Action item: Please return all of the records verbatim, with the pictures omitted.

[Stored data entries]

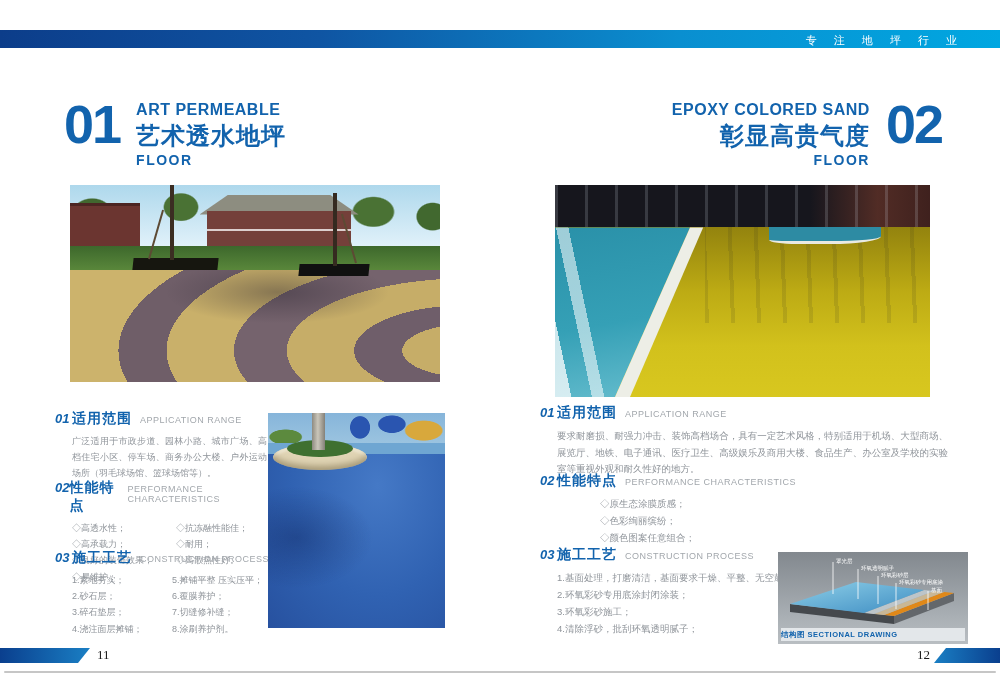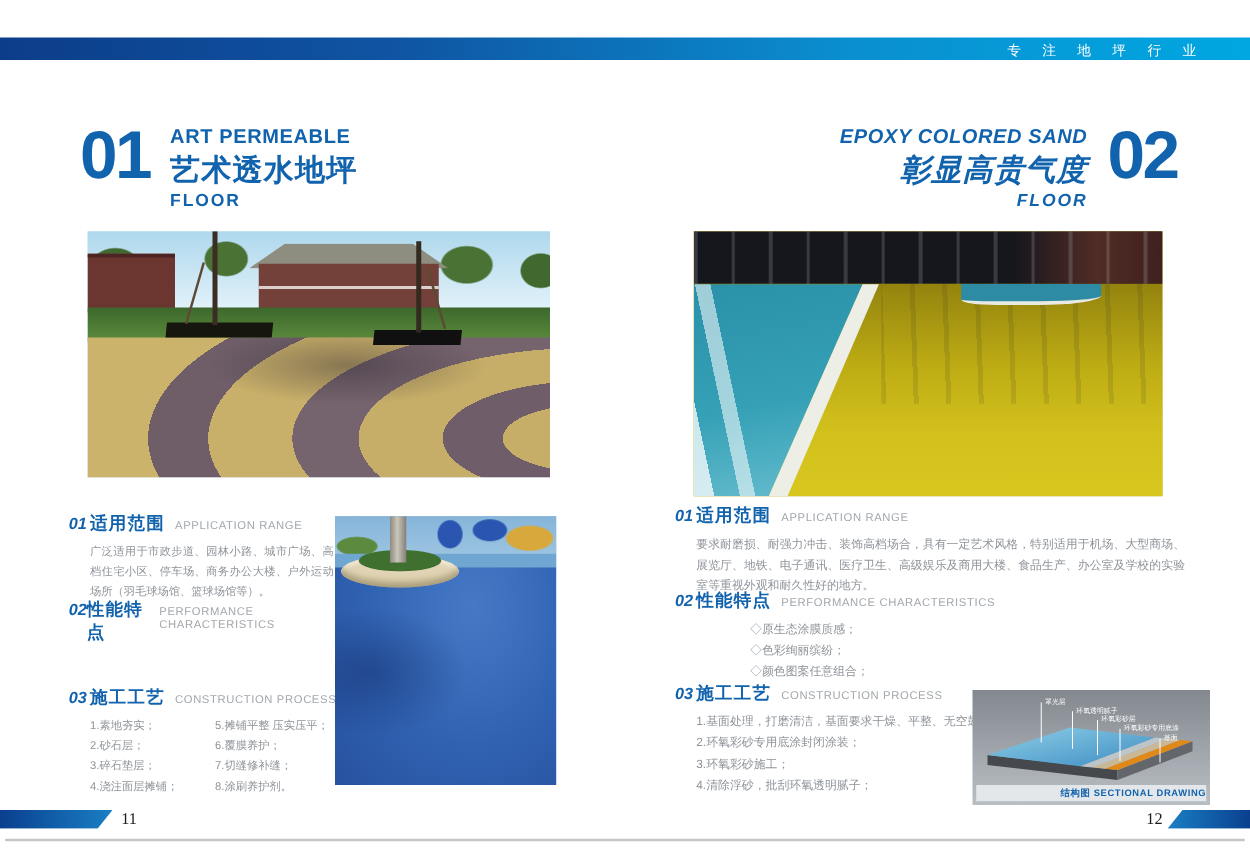--- a/index.html
+++ b/index.html
@@ -11,21 +11,21 @@
     background:linear-gradient(90deg,#0c3d8a 0%,#0f55a3 32%,#0a8fd0 68%,#00a7e1 100%); }
   .brand-text { position:absolute; right:36px; top:3px; color:#ffffff; font-size:11px;
     letter-spacing:7px; white-space:nowrap; }
 
   
   .title-left { position:absolute; left:64px; top:99px; display:flex; }
   .title-right { position:absolute; right:58px; top:99px; display:flex; }
   .big-num { font-size:54px; line-height:0.95; font-weight:bold; color:#1263ad; letter-spacing:-2px; }
   .tcol { padding-top:2px; }
   .title-left .tcol { margin-left:16px; text-align:left; }
-  .title-right .tcol { margin-right:16px; text-align:right;font-style:italic; }
+  .title-right .tcol { margin-right:16px; text-align:right; }
   .t-en { font-size:16px; font-weight:bold; color:#1263ad; letter-spacing:0.5px; }
   .t-cn { font-size:24px; font-weight:bold; color:#1263ad; margin-top:1px; letter-spacing:1px; }
   .t-floor { font-size:14px; font-weight:bold; color:#1263ad; letter-spacing:1.5px; }
 
   
   .sec { position:absolute; }
   .sec-head { display:flex; align-items:baseline; }
   .sec-num { color:#1263ad; font-weight:bold; font-style:italic; font-size:13px; width:17px; }
   .sec-cn { color:#1263ad; font-weight:bold; font-size:14px; letter-spacing:1px; }
   .sec-en { color:#a2a7ac; font-size:9px; margin-left:8px; letter-spacing:0.5px; }
@@ -111,21 +111,21 @@
   .bl-grass { left:11%; top:12.5%; width:37%; height:8%; background:#3f7030; border-radius:50%; }
   .bl-trunk { left:25%; top:0; width:7%; height:17%;
     background:linear-gradient(90deg,#8e8a80,#cac6ba 45%,#848078); }
 
   
   .diagram { position:absolute; left:778px; top:552px; width:190px; height:92px;
     background:linear-gradient(180deg,#82888e,#a9afb4 70%,#b9bec2); }
   .diagram svg { position:absolute; left:0; top:0; }
   .diagram-caption { position:absolute; left:3px; right:3px; bottom:3px; height:13px;
     background:#e3e7ea; color:#1263ad; font-size:7.5px; font-weight:bold;
-    text-align:right; line-height:13px; letter-spacing:0.5px; }
+    text-align:left; line-height:13px; letter-spacing:0.5px; }
 
   
   .foot-shape-left { position:absolute; left:0; top:648px; width:90px; height:15px;
     background:linear-gradient(90deg,#0a3f8e,#1a7fc4);
     clip-path:polygon(0 0, 100% 0, calc(100% - 12px) 100%, 0 100%); }
   .foot-shape-right { position:absolute; right:0; top:648px; width:66px; height:15px;
     background:linear-gradient(270deg,#0a3f8e,#1a7fc4);
     clip-path:polygon(12px 0, 100% 0, 100% 100%, 0 100%); }
   .page-no { position:absolute; top:647px; font-family:"Liberation Serif", serif;
     font-size:13px; color:#1c1c1c; }
@@ -204,20 +204,33 @@
       <span class="sec-en">APPLICATION RANGE</span>
     </div>
     <div class="sec-body">广泛适用于市政步道、园林小路、城市广场、高档住宅小区、停车场、商务办公大楼、户外运动场所（羽毛球场馆、篮球场馆等）。</div>
   </div>
 
   <div class="sec" style="left:55px; top:479px; width:215px;">
     <div class="sec-head">
       <span class="sec-num">02</span>
       <span class="sec-cn">性能特点</span>
       <span class="sec-en">PERFORMANCE CHARACTERISTICS</span>
+    </div>
+    <div class="cols">
+      <div class="col" style="width:104px;">
+        <div>◇高透水性；</div>
+        <div>◇高承载力；</div>
+        <div>◇良好的装饰效果；</div>
+        <div>◇易维护；</div>
+      </div>
+      <div class="col">
+        <div>◇抗冻融性能佳；</div>
+        <div>◇耐用；</div>
+        <div>◇高散热性好。</div>
+      </div>
     </div>
   </div>
 
   <div class="sec" style="left:55px; top:549px; width:215px;">
     <div class="sec-head">
       <span class="sec-num">03</span>
       <span class="sec-cn">施工工艺</span>
       <span class="sec-en">CONSTRUCTION PROCESS</span>
     </div>
     <div class="cols">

Completed task:
--- a/index.html
+++ b/index.html
@@ -11,21 +11,21 @@
     background:linear-gradient(90deg,#0c3d8a 0%,#0f55a3 32%,#0a8fd0 68%,#00a7e1 100%); }
   .brand-text { position:absolute; right:36px; top:3px; color:#ffffff; font-size:11px;
     letter-spacing:7px; white-space:nowrap; }
 
   
   .title-left { position:absolute; left:64px; top:99px; display:flex; }
   .title-right { position:absolute; right:58px; top:99px; display:flex; }
   .big-num { font-size:54px; line-height:0.95; font-weight:bold; color:#1263ad; letter-spacing:-2px; }
   .tcol { padding-top:2px; }
   .title-left .tcol { margin-left:16px; text-align:left; }
-  .title-right .tcol { margin-right:16px; text-align:right;font-style:italic; }
+  .title-right .tcol { margin-right:16px; text-align:right; }
   .t-en { font-size:16px; font-weight:bold; color:#1263ad; letter-spacing:0.5px; }
   .t-cn { font-size:24px; font-weight:bold; color:#1263ad; margin-top:1px; letter-spacing:1px; }
   .t-floor { font-size:14px; font-weight:bold; color:#1263ad; letter-spacing:1.5px; }
 
   
   .sec { position:absolute; }
   .sec-head { display:flex; align-items:baseline; }
   .sec-num { color:#1263ad; font-weight:bold; font-style:italic; font-size:13px; width:17px; }
   .sec-cn { color:#1263ad; font-weight:bold; font-size:14px; letter-spacing:1px; }
   .sec-en { color:#a2a7ac; font-size:9px; margin-left:8px; letter-spacing:0.5px; }
@@ -111,21 +111,21 @@
   .bl-grass { left:11%; top:12.5%; width:37%; height:8%; background:#3f7030; border-radius:50%; }
   .bl-trunk { left:25%; top:0; width:7%; height:17%;
     background:linear-gradient(90deg,#8e8a80,#cac6ba 45%,#848078); }
 
   
   .diagram { position:absolute; left:778px; top:552px; width:190px; height:92px;
     background:linear-gradient(180deg,#82888e,#a9afb4 70%,#b9bec2); }
   .diagram svg { position:absolute; left:0; top:0; }
   .diagram-caption { position:absolute; left:3px; right:3px; bottom:3px; height:13px;
     background:#e3e7ea; color:#1263ad; font-size:7.5px; font-weight:bold;
-    text-align:right; line-height:13px; letter-spacing:0.5px; }
+    text-align:left; line-height:13px; letter-spacing:0.5px; }
 
   
   .foot-shape-left { position:absolute; left:0; top:648px; width:90px; height:15px;
     background:linear-gradient(90deg,#0a3f8e,#1a7fc4);
     clip-path:polygon(0 0, 100% 0, calc(100% - 12px) 100%, 0 100%); }
   .foot-shape-right { position:absolute; right:0; top:648px; width:66px; height:15px;
     background:linear-gradient(270deg,#0a3f8e,#1a7fc4);
     clip-path:polygon(12px 0, 100% 0, 100% 100%, 0 100%); }
   .page-no { position:absolute; top:647px; font-family:"Liberation Serif", serif;
     font-size:13px; color:#1c1c1c; }
@@ -204,20 +204,33 @@
       <span class="sec-en">APPLICATION RANGE</span>
     </div>
     <div class="sec-body">广泛适用于市政步道、园林小路、城市广场、高档住宅小区、停车场、商务办公大楼、户外运动场所（羽毛球场馆、篮球场馆等）。</div>
   </div>
 
   <div class="sec" style="left:55px; top:479px; width:215px;">
     <div class="sec-head">
       <span class="sec-num">02</span>
       <span class="sec-cn">性能特点</span>
       <span class="sec-en">PERFORMANCE CHARACTERISTICS</span>
+    </div>
+    <div class="cols">
+      <div class="col" style="width:104px;">
+        <div>◇高透水性；</div>
+        <div>◇高承载力；</div>
+        <div>◇良好的装饰效果；</div>
+        <div>◇易维护；</div>
+      </div>
+      <div class="col">
+        <div>◇抗冻融性能佳；</div>
+        <div>◇耐用；</div>
+        <div>◇高散热性好。</div>
+      </div>
     </div>
   </div>
 
   <div class="sec" style="left:55px; top:549px; width:215px;">
     <div class="sec-head">
       <span class="sec-num">03</span>
       <span class="sec-cn">施工工艺</span>
       <span class="sec-en">CONSTRUCTION PROCESS</span>
     </div>
     <div class="cols">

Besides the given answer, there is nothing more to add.